§ Assignment
Could you output each line below exactly as it appears, excluding any pictures?

[Data entries]
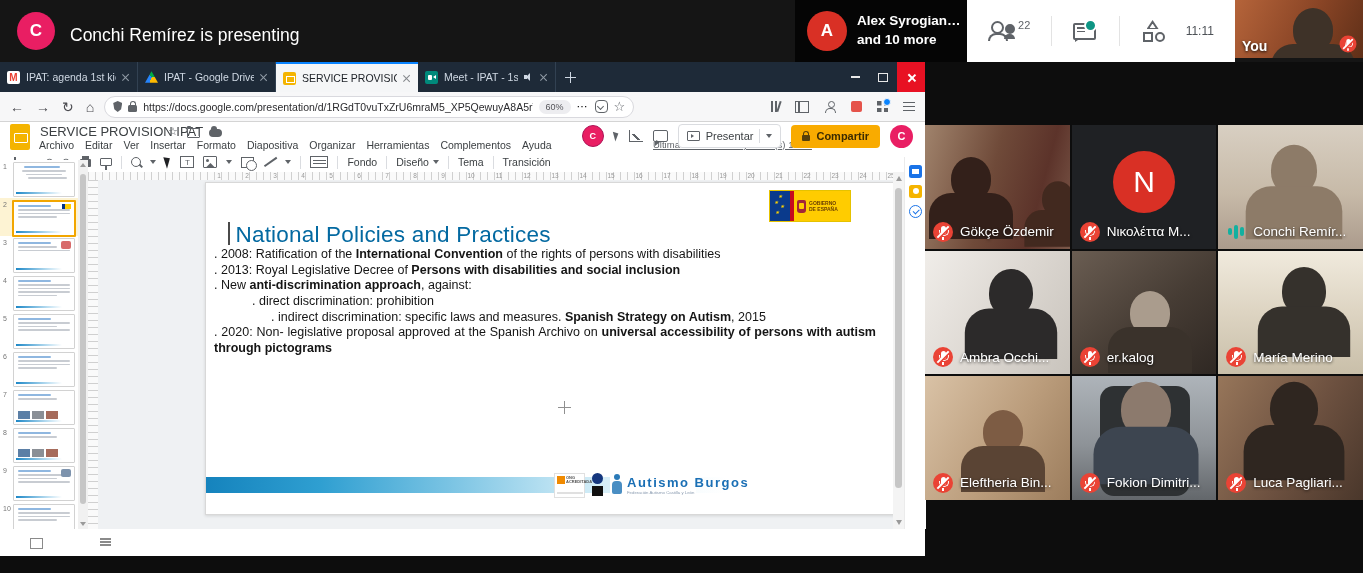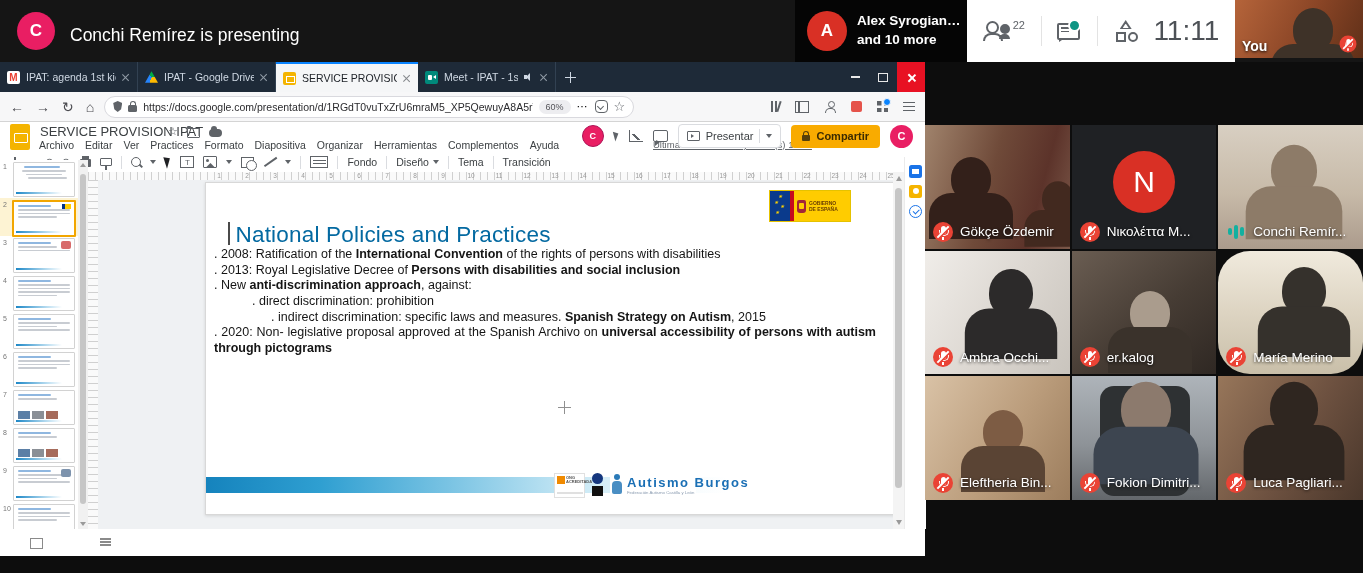--- a/index.html
+++ b/index.html
@@ -30,21 +30,21 @@
   .chat-ic .bub{position:absolute;left:0;top:2px;width:19px;height:13px;border:2px solid #5f6368;border-radius:2px;}
   .chat-ic .ln{position:absolute;left:4px;width:11px;height:1.6px;background:#5f6368;}
   .chat-ic .tail{position:absolute;left:2px;top:17px;width:0;height:0;border-top:4px solid #5f6368;border-right:6px solid transparent;}
   .chat-ic .dot{position:absolute;right:0;top:-2px;width:9px;height:9px;border-radius:50%;background:#0e9584;border:2px solid #fff;}
   
   .act-ic{position:relative;width:24px;height:22px;}
   .act-ic .tri{position:absolute;left:6px;top:0;width:12px;height:9px;background:#5f6368;clip-path:polygon(50% 0,0 100%,100% 100%);}
   .act-ic .tri i{position:absolute;left:3px;top:3.5px;width:6px;height:4.5px;background:#fff;clip-path:polygon(50% 0,0 100%,100% 100%);}
   .act-ic .sq{position:absolute;left:2px;top:12px;width:6px;height:6px;border:2px solid #5f6368;}
   .act-ic .ci{position:absolute;left:14px;top:12px;width:6px;height:6px;border:2px solid #5f6368;border-radius:50%;}
-  .clock{font-size:28px;color:#4d5156;}
+  .clock{font-size:12px;color:#4d5156;}
   
   .you-tile{position:absolute;left:1235px;top:0;width:128px;height:58px;overflow:hidden;
             background:linear-gradient(115deg,#b5643a 0%,#8a4526 55%,#5f2f18 100%);}
   .name-tag{position:absolute;left:7px;bottom:4px;color:#fff;font-weight:bold;font-size:14px;text-shadow:0 1px 3px rgba(0,0,0,.9);}
 
   
   .mico{position:relative;width:20px;height:20px;border-radius:50%;background:#ea4335;flex:none;}
   .mico .bdy{position:absolute;left:8px;top:4px;width:4.5px;height:8px;background:#fff;border-radius:2.5px;}
   .mico .arc{position:absolute;left:5.5px;top:8px;width:8px;height:5px;border:1.6px solid #fff;border-top:none;border-radius:0 0 7px 7px;}
   .mico .stm{position:absolute;left:9.4px;top:15px;width:1.8px;height:3px;background:#fff;}
@@ -63,21 +63,21 @@
   .tile .label span{color:#fff;font-size:13.5px;white-space:nowrap;text-shadow:0 1px 3px rgba(0,0,0,.8);}
   .per{position:absolute;}
   .per .hd{width:40px;height:44px;border-radius:50% 50% 46% 46%;background:var(--c);margin:0 auto;}
   .per .sh{width:84px;height:46px;border-radius:22px 22px 0 0;background:var(--c);margin-top:-8px;}
   .t-nik{background:#1f2124;}
   .n-avatar{position:absolute;left:50%;top:50%;transform:translate(-50%,-58%);width:62px;height:62px;background:#d93025;font-size:30px;font-weight:normal;}
   .t-gokce{background:linear-gradient(105deg,#a0836c 0%,#6f4a39 45%,#5c332a 75%,#7c594a 100%);}
   .t-conchi{background:linear-gradient(180deg,#d8cfc2 0%,#c7baa8 55%,#ab9b8c 100%);}
   .t-ambra{background:linear-gradient(120deg,#f0ede9 0%,#ddd8d2 50%,#c9c4bd 100%);}
   .t-erkalog{background:linear-gradient(140deg,#6a5d52 0%,#463c34 55%,#2f2823 100%);}
-  .t-maria{background:linear-gradient(180deg,#f0ead d 0%,#ddd4c2 50%,#c9bfa9 100%);border-radius:32px;}
+  .t-maria{background:linear-gradient(180deg,#f0ead d 0%,#ddd4c2 50%,#c9bfa9 100%);}
   .t-maria{background:linear-gradient(180deg,#f0eadd 0%,#ddd4c2 50%,#c9bfa9 100%);}
   .t-elef{background:linear-gradient(120deg,#d9c2a6 0%,#bb9d7c 55%,#9c7d5d 100%);text-align:right;}
   .t-fokion{background:linear-gradient(180deg,#aeb4ba 0%,#8e9398 55%,#63676b 100%);}
   .t-luca{background:linear-gradient(120deg,#97765a 0%,#6d5140 55%,#4a372b 100%);}
 
   
   .share{position:absolute;left:0;top:62px;width:925px;height:494px;background:#fff;}
   
   .tabbar{position:absolute;left:0;top:0;width:925px;height:30px;background:#1e2a38;display:flex;align-items:stretch;}
   .tab{position:relative;width:123px;display:flex;align-items:center;gap:6px;padding:0 7px;border-right:1px solid #324152;cursor:pointer;}
@@ -447,21 +447,21 @@
       <div class="doc-title">SERVICE PROVISION IPAT</div>
       <div class="doc-title-icons">
         <span>☆</span>
         <span class="fold"></span>
         <span class="cloudok"></span>
       </div>
       <div class="menubar">
           <span>Archivo</span>
           <span>Editar</span>
           <span>Ver</span>
-          <span>Practices</span>
+          <span>Insertar</span>
           <span>Formato</span>
           <span>Diapositiva</span>
           <span>Organizar</span>
           <span>Herramientas</span>
           <span>Complementos</span>
           <span>Ayuda</span>
         </div>
       <div class="lastmod">Última modificación ayer a la(s) 15:53</div>
       <div class="hdr-right">
         <div class="avatar presence">C</div>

§ Expected answer
--- a/index.html
+++ b/index.html
@@ -30,21 +30,21 @@
   .chat-ic .bub{position:absolute;left:0;top:2px;width:19px;height:13px;border:2px solid #5f6368;border-radius:2px;}
   .chat-ic .ln{position:absolute;left:4px;width:11px;height:1.6px;background:#5f6368;}
   .chat-ic .tail{position:absolute;left:2px;top:17px;width:0;height:0;border-top:4px solid #5f6368;border-right:6px solid transparent;}
   .chat-ic .dot{position:absolute;right:0;top:-2px;width:9px;height:9px;border-radius:50%;background:#0e9584;border:2px solid #fff;}
   
   .act-ic{position:relative;width:24px;height:22px;}
   .act-ic .tri{position:absolute;left:6px;top:0;width:12px;height:9px;background:#5f6368;clip-path:polygon(50% 0,0 100%,100% 100%);}
   .act-ic .tri i{position:absolute;left:3px;top:3.5px;width:6px;height:4.5px;background:#fff;clip-path:polygon(50% 0,0 100%,100% 100%);}
   .act-ic .sq{position:absolute;left:2px;top:12px;width:6px;height:6px;border:2px solid #5f6368;}
   .act-ic .ci{position:absolute;left:14px;top:12px;width:6px;height:6px;border:2px solid #5f6368;border-radius:50%;}
-  .clock{font-size:28px;color:#4d5156;}
+  .clock{font-size:12px;color:#4d5156;}
   
   .you-tile{position:absolute;left:1235px;top:0;width:128px;height:58px;overflow:hidden;
             background:linear-gradient(115deg,#b5643a 0%,#8a4526 55%,#5f2f18 100%);}
   .name-tag{position:absolute;left:7px;bottom:4px;color:#fff;font-weight:bold;font-size:14px;text-shadow:0 1px 3px rgba(0,0,0,.9);}
 
   
   .mico{position:relative;width:20px;height:20px;border-radius:50%;background:#ea4335;flex:none;}
   .mico .bdy{position:absolute;left:8px;top:4px;width:4.5px;height:8px;background:#fff;border-radius:2.5px;}
   .mico .arc{position:absolute;left:5.5px;top:8px;width:8px;height:5px;border:1.6px solid #fff;border-top:none;border-radius:0 0 7px 7px;}
   .mico .stm{position:absolute;left:9.4px;top:15px;width:1.8px;height:3px;background:#fff;}
@@ -63,21 +63,21 @@
   .tile .label span{color:#fff;font-size:13.5px;white-space:nowrap;text-shadow:0 1px 3px rgba(0,0,0,.8);}
   .per{position:absolute;}
   .per .hd{width:40px;height:44px;border-radius:50% 50% 46% 46%;background:var(--c);margin:0 auto;}
   .per .sh{width:84px;height:46px;border-radius:22px 22px 0 0;background:var(--c);margin-top:-8px;}
   .t-nik{background:#1f2124;}
   .n-avatar{position:absolute;left:50%;top:50%;transform:translate(-50%,-58%);width:62px;height:62px;background:#d93025;font-size:30px;font-weight:normal;}
   .t-gokce{background:linear-gradient(105deg,#a0836c 0%,#6f4a39 45%,#5c332a 75%,#7c594a 100%);}
   .t-conchi{background:linear-gradient(180deg,#d8cfc2 0%,#c7baa8 55%,#ab9b8c 100%);}
   .t-ambra{background:linear-gradient(120deg,#f0ede9 0%,#ddd8d2 50%,#c9c4bd 100%);}
   .t-erkalog{background:linear-gradient(140deg,#6a5d52 0%,#463c34 55%,#2f2823 100%);}
-  .t-maria{background:linear-gradient(180deg,#f0ead d 0%,#ddd4c2 50%,#c9bfa9 100%);border-radius:32px;}
+  .t-maria{background:linear-gradient(180deg,#f0ead d 0%,#ddd4c2 50%,#c9bfa9 100%);}
   .t-maria{background:linear-gradient(180deg,#f0eadd 0%,#ddd4c2 50%,#c9bfa9 100%);}
   .t-elef{background:linear-gradient(120deg,#d9c2a6 0%,#bb9d7c 55%,#9c7d5d 100%);text-align:right;}
   .t-fokion{background:linear-gradient(180deg,#aeb4ba 0%,#8e9398 55%,#63676b 100%);}
   .t-luca{background:linear-gradient(120deg,#97765a 0%,#6d5140 55%,#4a372b 100%);}
 
   
   .share{position:absolute;left:0;top:62px;width:925px;height:494px;background:#fff;}
   
   .tabbar{position:absolute;left:0;top:0;width:925px;height:30px;background:#1e2a38;display:flex;align-items:stretch;}
   .tab{position:relative;width:123px;display:flex;align-items:center;gap:6px;padding:0 7px;border-right:1px solid #324152;cursor:pointer;}
@@ -447,21 +447,21 @@
       <div class="doc-title">SERVICE PROVISION IPAT</div>
       <div class="doc-title-icons">
         <span>☆</span>
         <span class="fold"></span>
         <span class="cloudok"></span>
       </div>
       <div class="menubar">
           <span>Archivo</span>
           <span>Editar</span>
           <span>Ver</span>
-          <span>Practices</span>
+          <span>Insertar</span>
           <span>Formato</span>
           <span>Diapositiva</span>
           <span>Organizar</span>
           <span>Herramientas</span>
           <span>Complementos</span>
           <span>Ayuda</span>
         </div>
       <div class="lastmod">Última modificación ayer a la(s) 15:53</div>
       <div class="hdr-right">
         <div class="avatar presence">C</div>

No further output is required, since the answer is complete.